Vue aérienne de baleines grises nageant dans les eaux turquoise près de Todos Santos, Mexique

Amériques

Basse-Californie

"J'ai vu une baleine souffler à trois mètres de ma barque et j'ai oublié tous mes autres voyages."

La première fois que j’ai pris la route vers le sud depuis Ensenada, je ne savais pas dans quel type d’endroit j’allais entrer. Je vivais au Mexique depuis assez longtemps pour croire que je comprenais la diversité du pays — et puis la Baja est arrivée. La route rétrécit, les cactus cardons poussent plus haut que des immeubles, et quelque part autour du 28e parallèle la péninsule se resserre jusqu’à n’être plus qu’une mince bande de roche et de sel entre le Pacifique et la mer de Cortez. Rien ne vous prépare à quel point c’est élémentaire. Du désert des deux côtés. De l’eau des deux côtés. Et dans les lagunes du Pacifique, des baleines grises qui arrivent chaque janvier depuis l’Alaska pour mettre bas dans les eaux chaudes et peu profondes — une migration qui se termine, de façon improbable, au large de ce bout de côte oublié.

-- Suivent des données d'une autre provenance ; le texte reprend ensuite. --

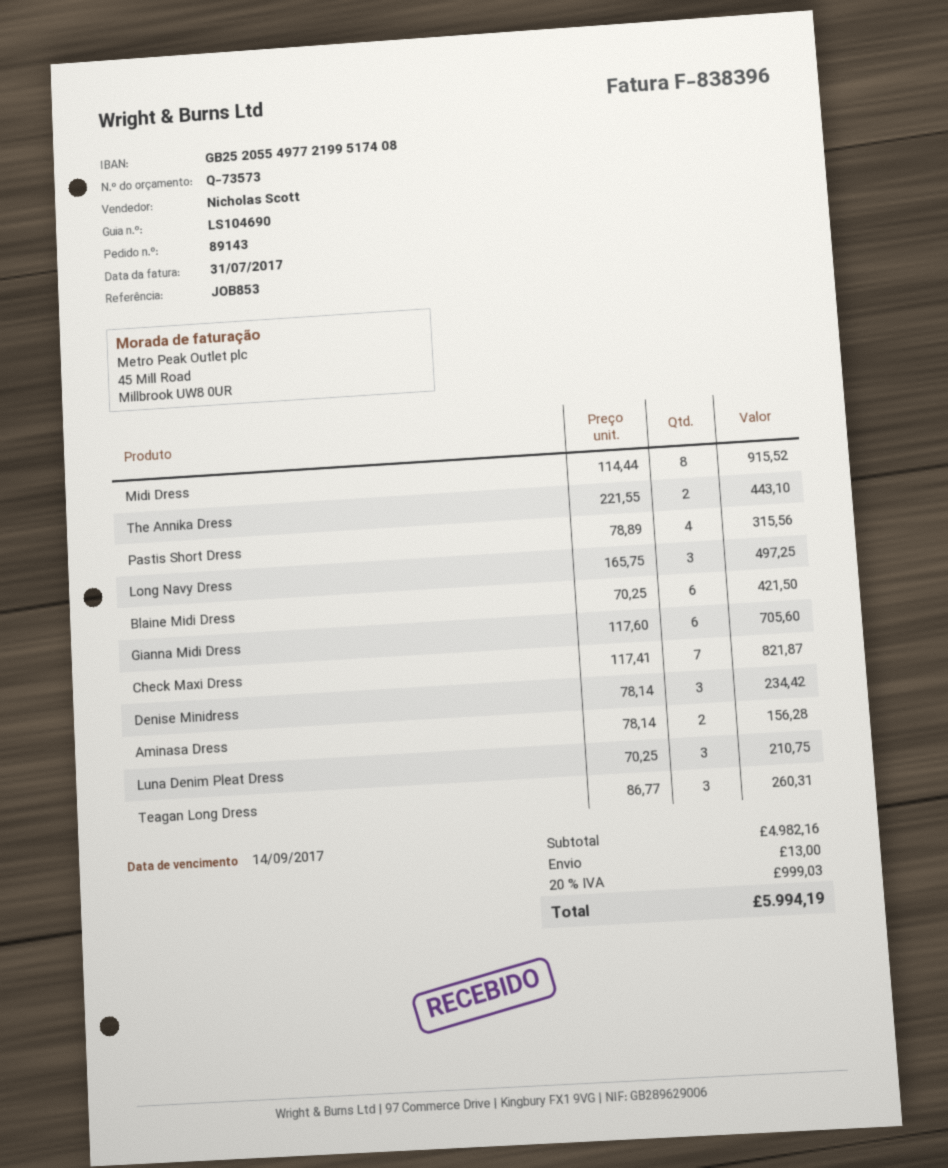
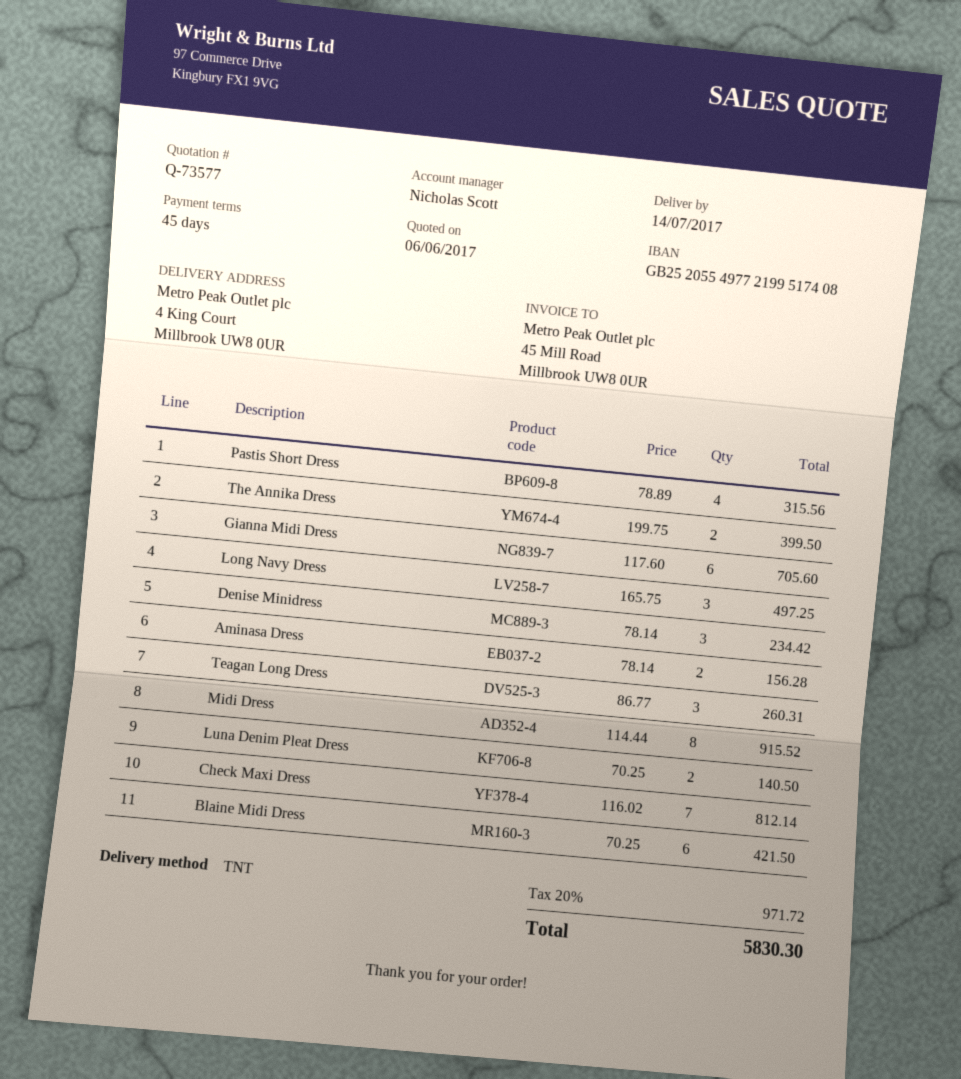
quote number: Q-73573 -> Q-73577
The Annika Dress: 2 x 221.55 = 443.10 -> 2 x 199.75 = 399.50
Check Maxi Dress: 7 x 117.41 = 821.87 -> 7 x 116.02 = 812.14
Luna Denim Pleat Dress: 3 x 70.25 = 210.75 -> 2 x 70.25 = 140.50
shipping: 13.00 -> none
tax: 20% = 999.03 -> 20% = 971.72
total: 5994.19 -> 5830.30

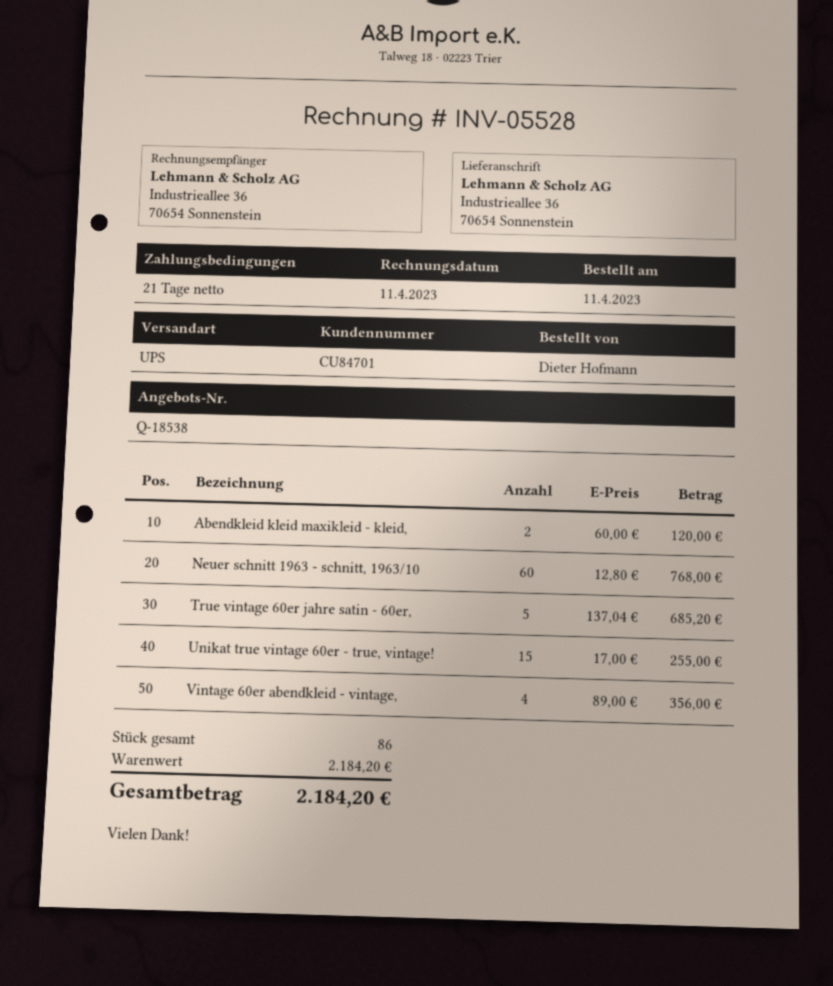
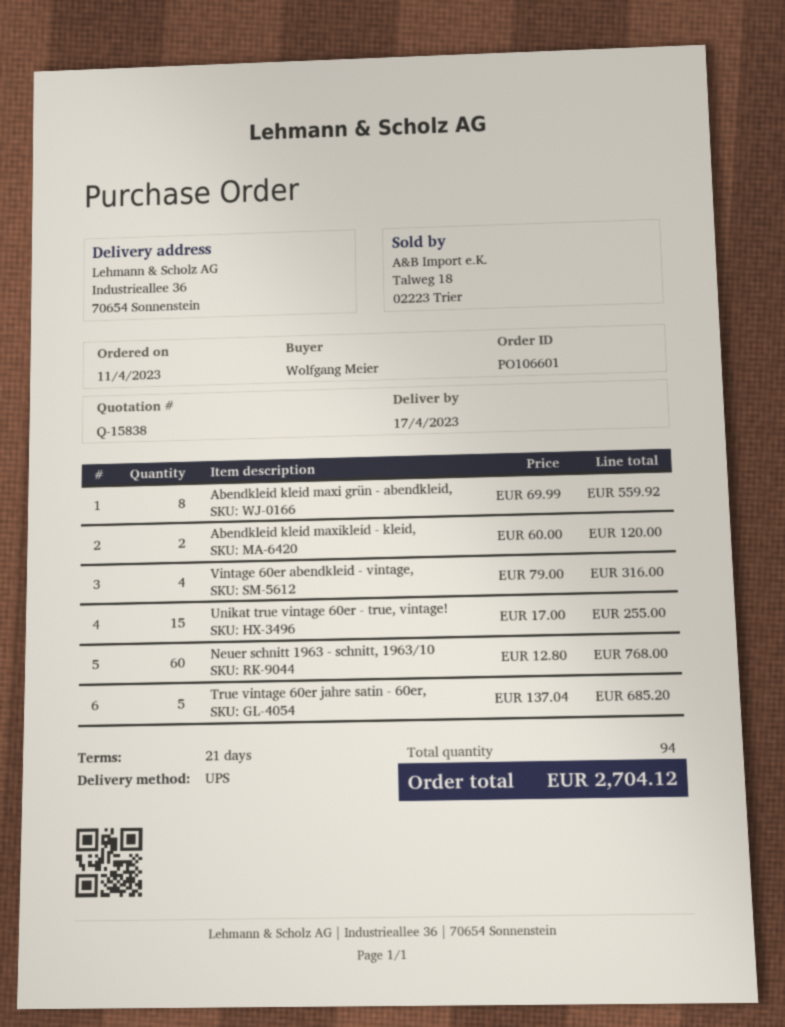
quote number: Q-18538 -> Q-15838
ordered by: Dieter Hofmann -> Wolfgang Meier
Vintage 60er abendkleid - vintage,: 4 x 89.00 = 356.00 -> 4 x 79.00 = 316.00
Abendkleid kleid maxi grün - abendkleid,: none -> 8 x 69.99 = 559.92
total quantity: 86 -> 94
total: 2184.20 -> 2704.12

La lagune de San Ignacio, c’est là que j’ai compris ce que les gens veulent dire quand ils utilisent le mot faune. On prend une petite panga à l’aube, le moteur s’éteint, et les baleines viennent vers vous. Non pas parce qu’on les nourrit ou qu’elles sont dressées — parce qu’elles sont curieuses. Une mère pousse son baleineau vers le bateau. Une baleine se retourne et présente son ventre. La baleine grise de Basse-Californie est le seul grand cétacé qui recherche activement le contact humain, et aucune lecture préalable ne vous dit ce qu’on ressent quand l’une d’elles remonte directement sous votre main tendue. Je n’ai pas arrêté de trembler pendant une heure après.

La péninsule récompense les voyages lents d’une façon qui invite à aller toujours plus au sud. Loreto est le plus ancien établissement permanent de la côte bajacalifornienne et ça se sent — une place principale où des vieux jouent aux dominos à l’ombre de la mission, des tacos de poisson servis dans du papier avec un quartier de citron vert, une mer de Cortez que Jacques Cousteau appelait autrefois l’aquarium du monde. Le East Cape autour de Los Barriles attire un public différent — des kitesurfeurs qui chassent les vents norte saisonniers — mais prenez les pistes de terre vers Cabo Pulmo et vous trouverez l’un des récifs coralliens les plus intacts du Pacifique, grouillant de requins taureaux et d’immenses bancs de carangues qui vous encerclent comme une tornade au ralenti.

Quand y aller : De janvier à mars pour la saison des baleines grises dans les lagunes du Pacifique — réservez les pangas des mois à l’avance. D’octobre à décembre pour les vents du East Cape et la plongée. Évitez juillet et août, sauf si vous appréciez des températures qui font miroiter l’asphalte.

Ce que la plupart des guides ratent : Ils dirigent tout le monde vers Cabo San Lucas, qui est essentiellement un pays à part entière avec des bars à nage et des croisiéristes. La vraie Baja, c’est tout ce qui se trouve au nord du couloir touristique — mille kilomètres de péninsule où les routes sont difficiles, les tacos de poisson sont extraordinaires, et où vous pouvez garer votre van sur une plage du Pacifique et ne croiser personne pendant des jours. L’effort qu’il faut pour y arriver, c’est précisément le point.